Melalui akun @balebengong, kami mengajak warga untuk mempertanyakan kebenaran kisah nyata ala layar kaca ini. Dalam waktu sekitar 30 menit, banyak pertanyaan dan gugatan, seberapa nyata reality show ini?
Ada beberapa kejanggalan tayangan yang mengaku sebagai kisah nyata ini. Inilah beberapa kejanggalan tersebut.
Pertama, pakaian. Dalam reality show, juga FTV, hampir selalu digambarkan bahwa orang Bali berpakaian adat madya. Tentu saja biasa orang Bali berpakaian adat. Tapi, tidak setiap waktu seperti digambarkan di layar kaca.

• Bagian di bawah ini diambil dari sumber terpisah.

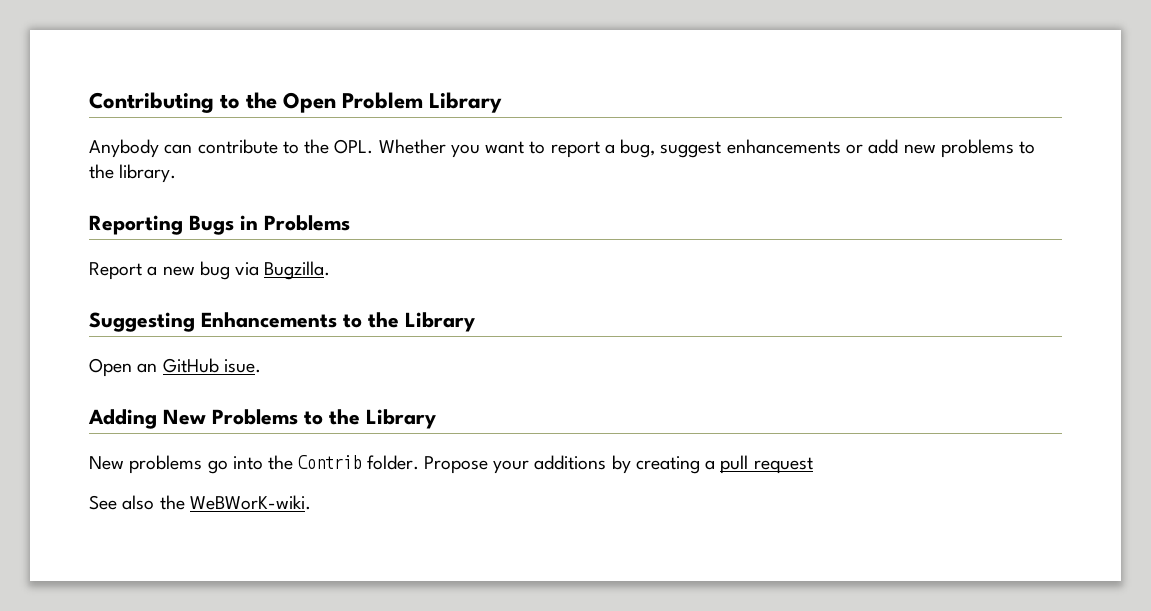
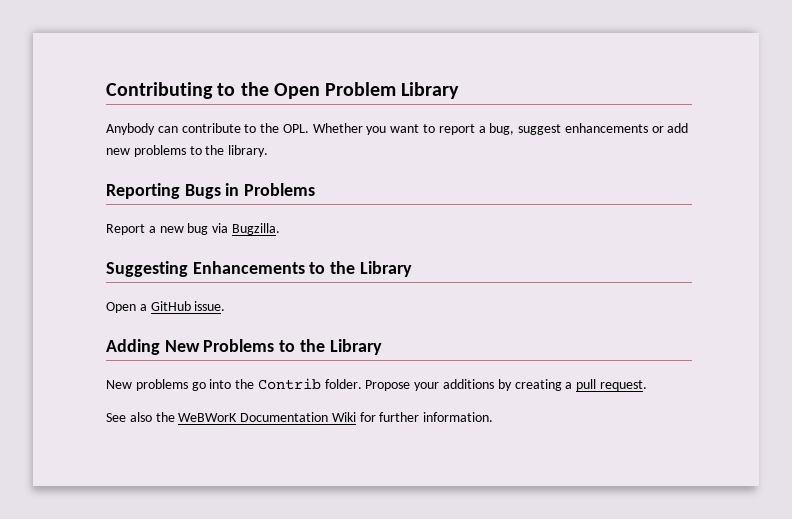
[137,358,261,373] an GitHub isue. -> [139,301,226,311] a GitHub issue.
[753,457,813,474] request -> [599,380,647,391] request.
[189,495,311,510] WeBWorK-wiki. -> [178,412,494,422] WeBWorK Documentation Wiki for further information.

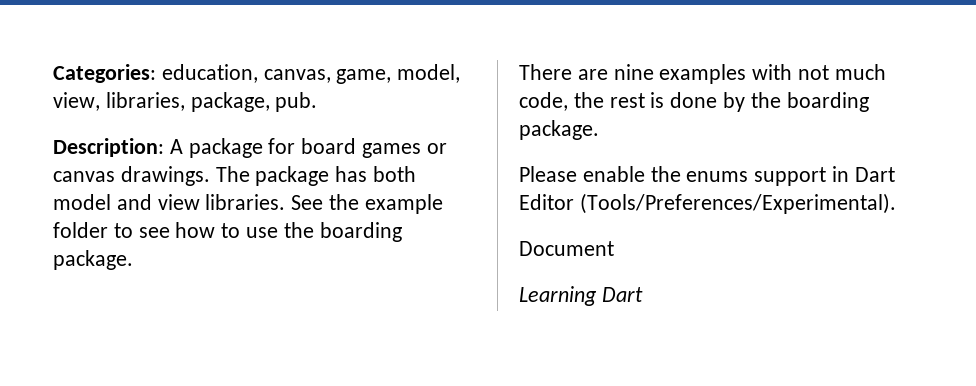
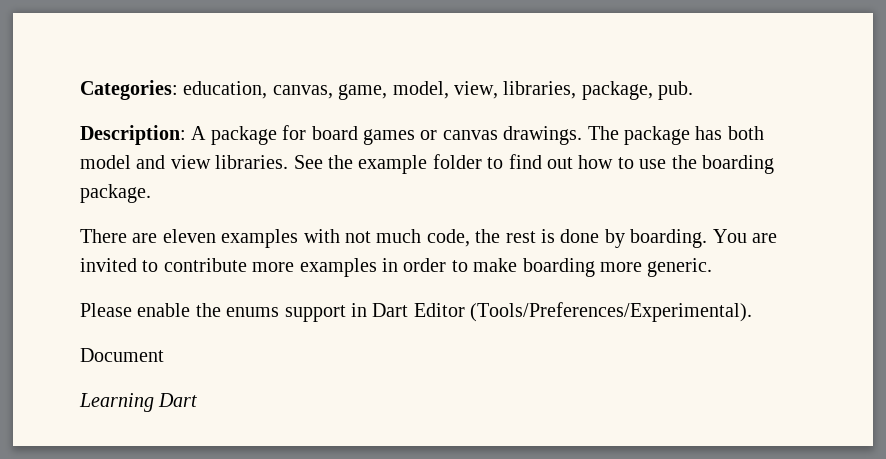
[138,227,170,238] see -> [508,154,573,169] find out
[613,64,654,80] nine -> [162,229,216,243] eleven
[750,92,869,112] [519,120,599,140] the boarding package. -> [630,229,777,248] [80,258,713,277] boarding. You are invited to contribute more examples in order to make boarding more generic.

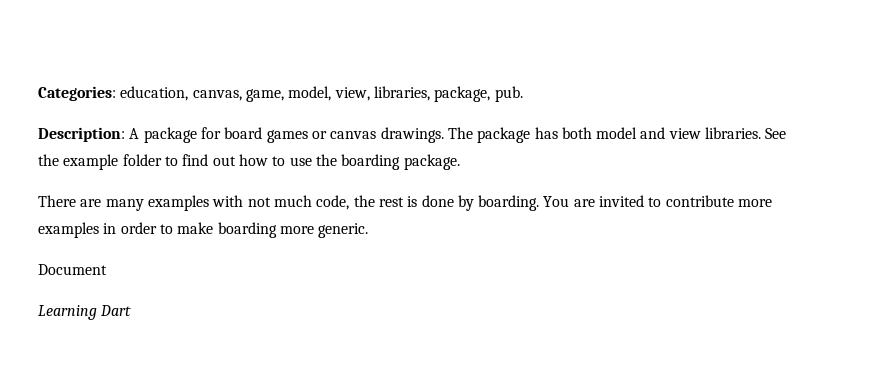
[162,229,216,243] eleven -> [105,199,144,211] many
[80,302,753,322] // Please enable the enums support in Dart Editor (Tools/Preferences/Experimental). -> (369, 230) none

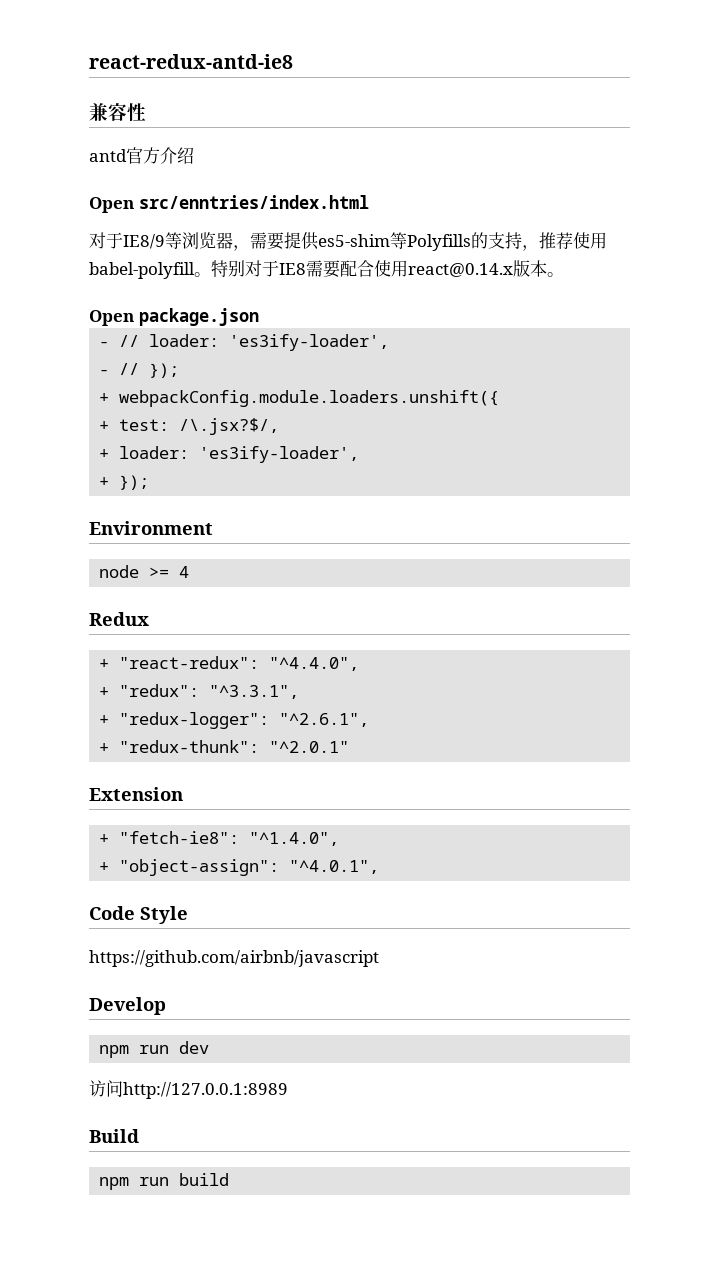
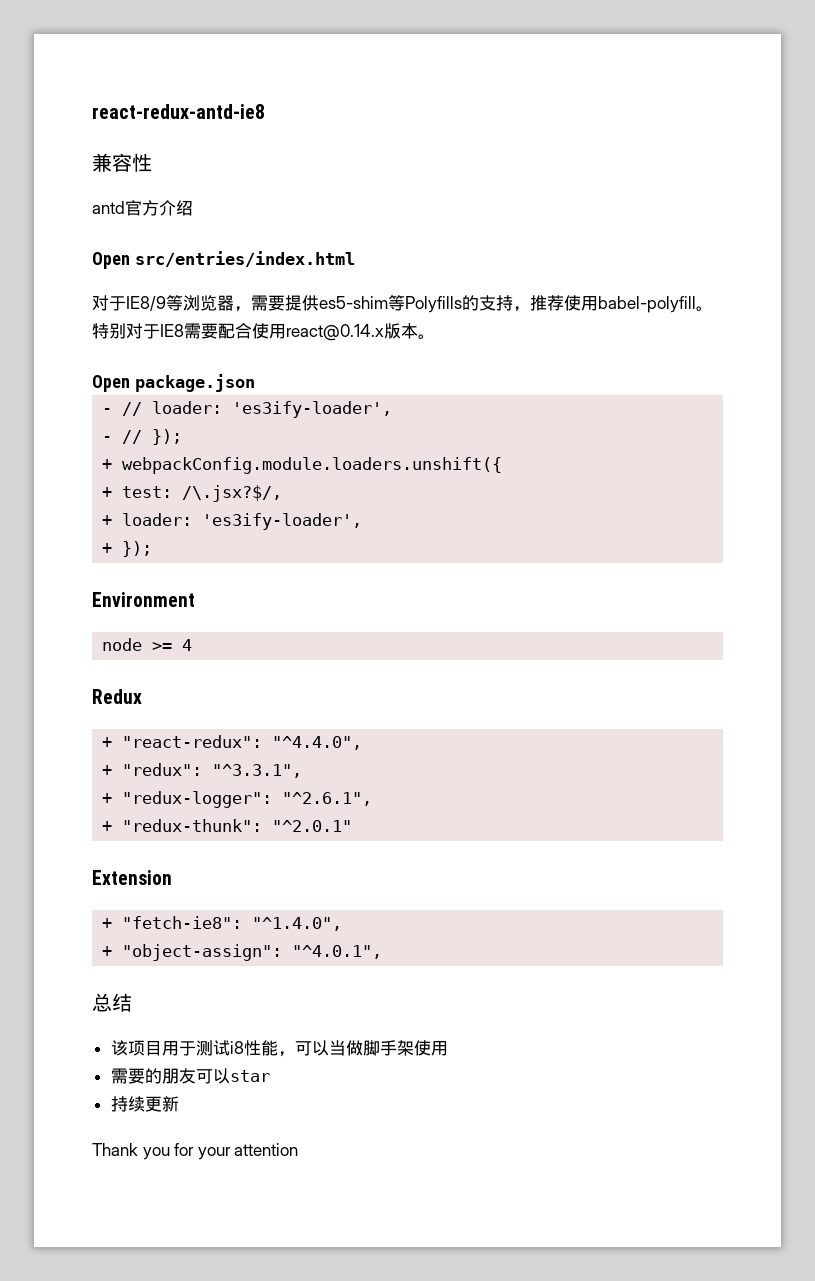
[138,195,369,209] src/enntries/index.html -> [134,251,355,267] src/entries/index.html
[89,906,188,924] [89,950,379,967] [89,997,166,1015] [99,1041,210,1058] [89,1080,288,1099] [89,1129,139,1143] [99,1173,230,1190] Code Style // https://github.com/airbnb/javascript // Develop // npm run dev // 访问http://127.0.0.1:8989 // Build // npm run build -> [92,993,132,1012] [110,1040,448,1057] [110,1068,270,1084] [110,1096,179,1112] [92,1143,299,1160] 总结 // 该项目用于测试i8性能，可以当做脚手架使用 // 需要的朋友可以star // 持续更新 // Thank you for your attention

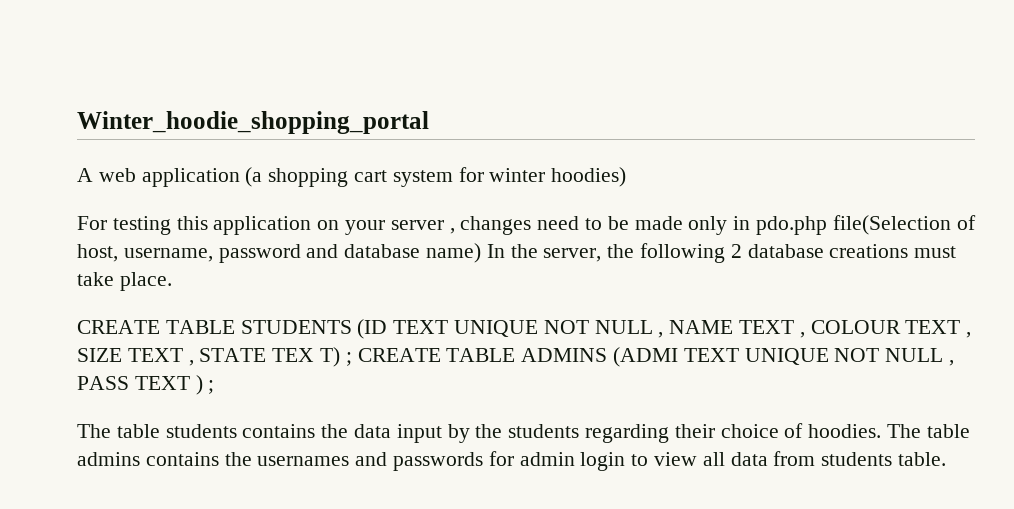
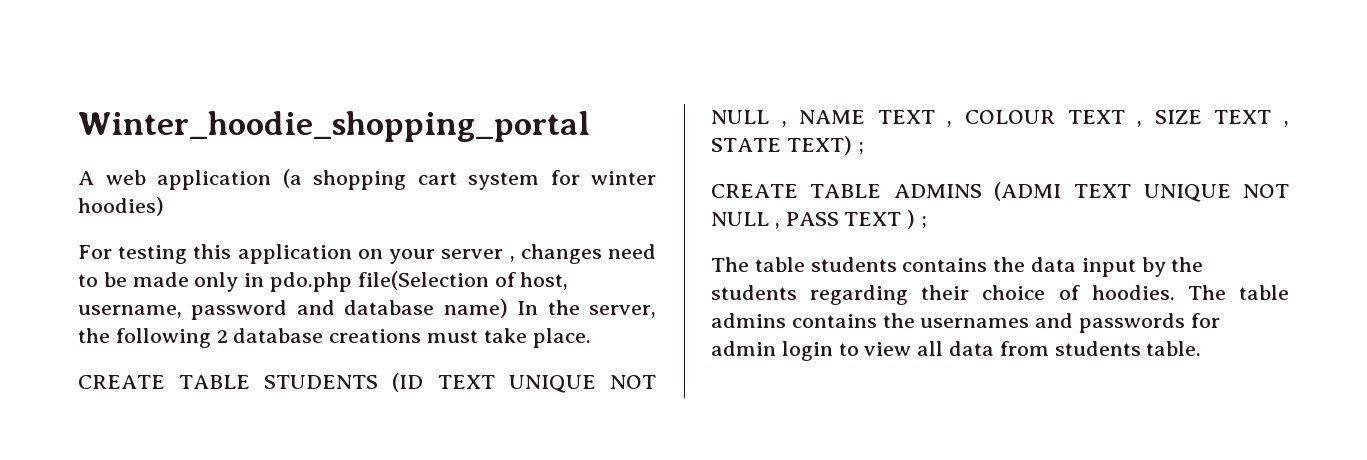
[272,347,352,367] TEX T) ; -> [786,136,864,155] TEXT) ; //

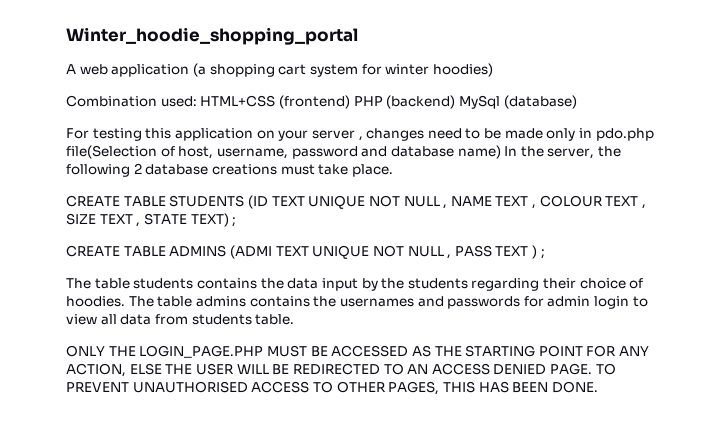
(164, 206) none -> [66,95,577,109] // Combination used: HTML+CSS (frontend) PHP (backend) MySql (database)
(1202, 348) none -> [66,345,650,358] [66,363,616,377] [66,381,598,395] // ONLY THE LOGIN_PAGE.PHP MUST BE ACCESSED AS THE STARTING POINT FOR ANY ACTION, ELSE THE USER WILL BE REDIRECTED TO AN ACCESS DENIED PAGE. TO PREVENT UNAUTHORISED ACCESS TO OTHER PAGES, THIS HAS BEEN DONE.

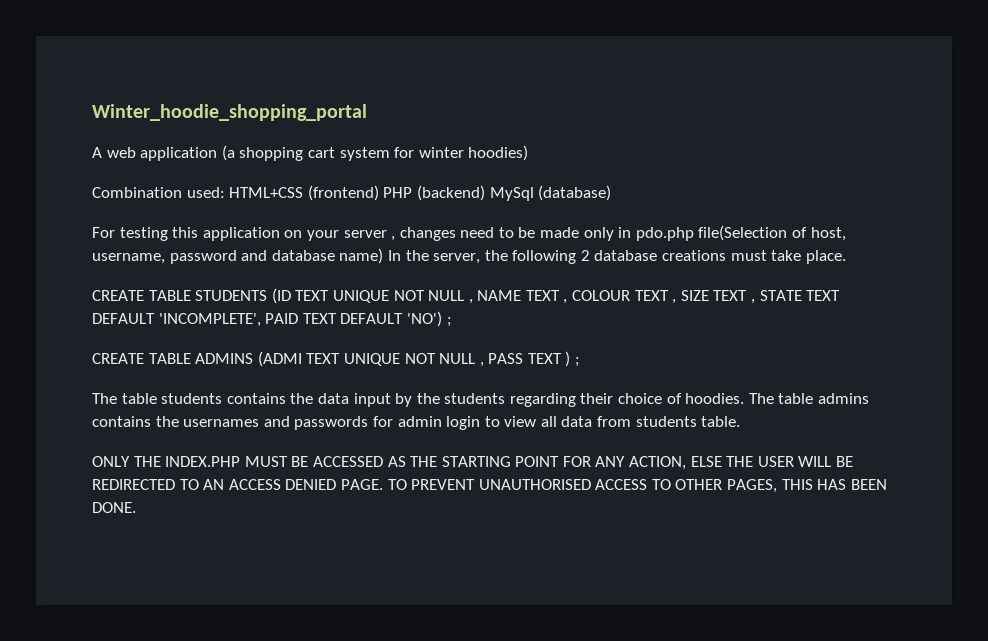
[190,213,229,227] TEXT) -> [806,290,841,301] [92,311,442,327] TEXT DEFAULT 'INCOMPLETE', PAID TEXT DEFAULT 'NO')
[139,345,264,358] LOGIN_PAGE.PHP -> [165,456,241,467] INDEX.PHP

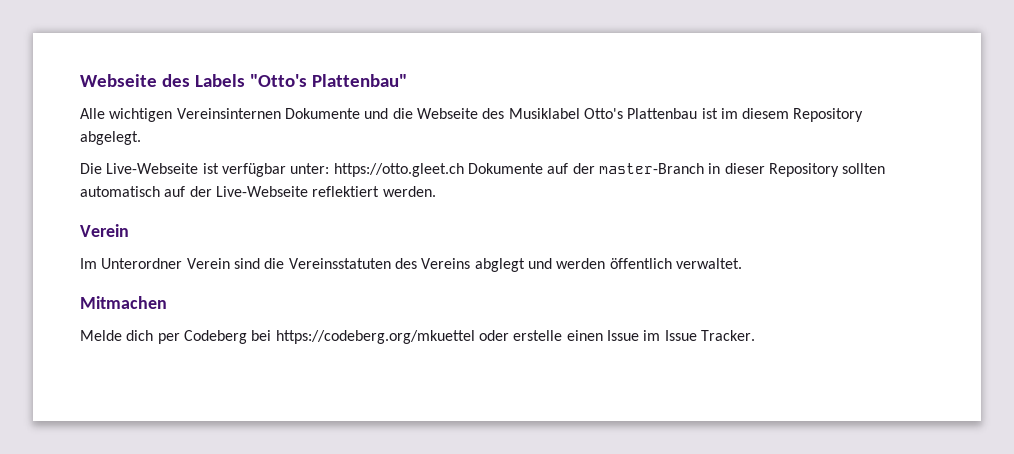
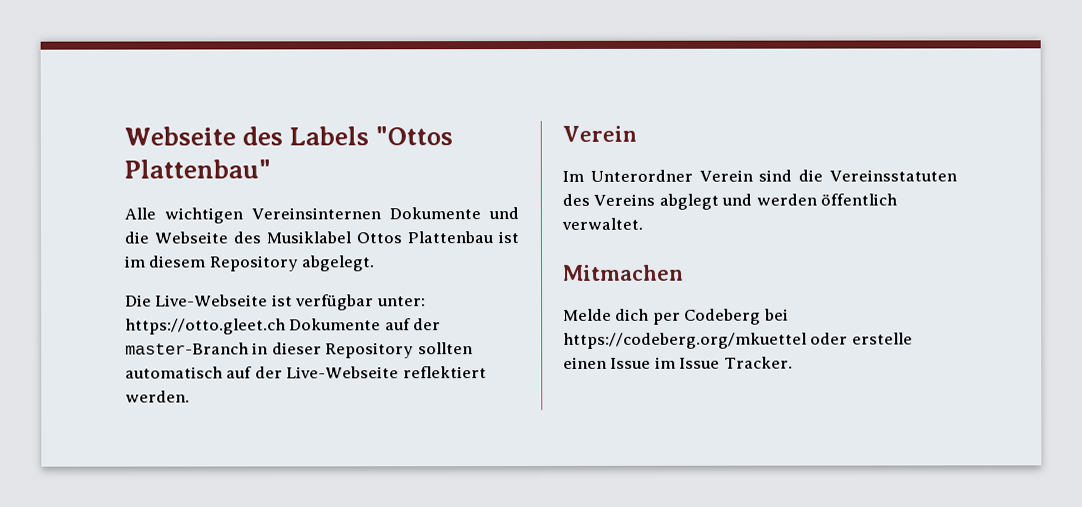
[249,74,307,87] "Otto's -> [375,126,454,146] "Ottos
[583,108,623,119] Otto's -> [356,232,402,244] Ottos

Ada beberapa tingkatan pakaian adat di Bali, misalnya adat ringan dan adat lengkap. Untuk laki-laki, pakaian adat ringan ini terdiri dari sarung (kamen) dan saput, selendang, serta ikat kepala (udeng). Pakaian adat ini biasa dipakai kalau, misalnya, jenguk orang meninggal atau ikut pertemuan di banjar.
Dan tidak dipakai tiap waktu. Kalau tidak ada acara khusus, ya, tak mungkin orang Bali pakai pakaian adat ringan, apalagi lengkap begini.
Tapi, di reality show diperlihatkan seluruh pemerannya menggunakan pakaian adat madya. Itu, sih, namanya lebay. Mana ada orang Bali setiap hari dan setiap waktu berpakaian adat seperti di Termehek-mehek ini.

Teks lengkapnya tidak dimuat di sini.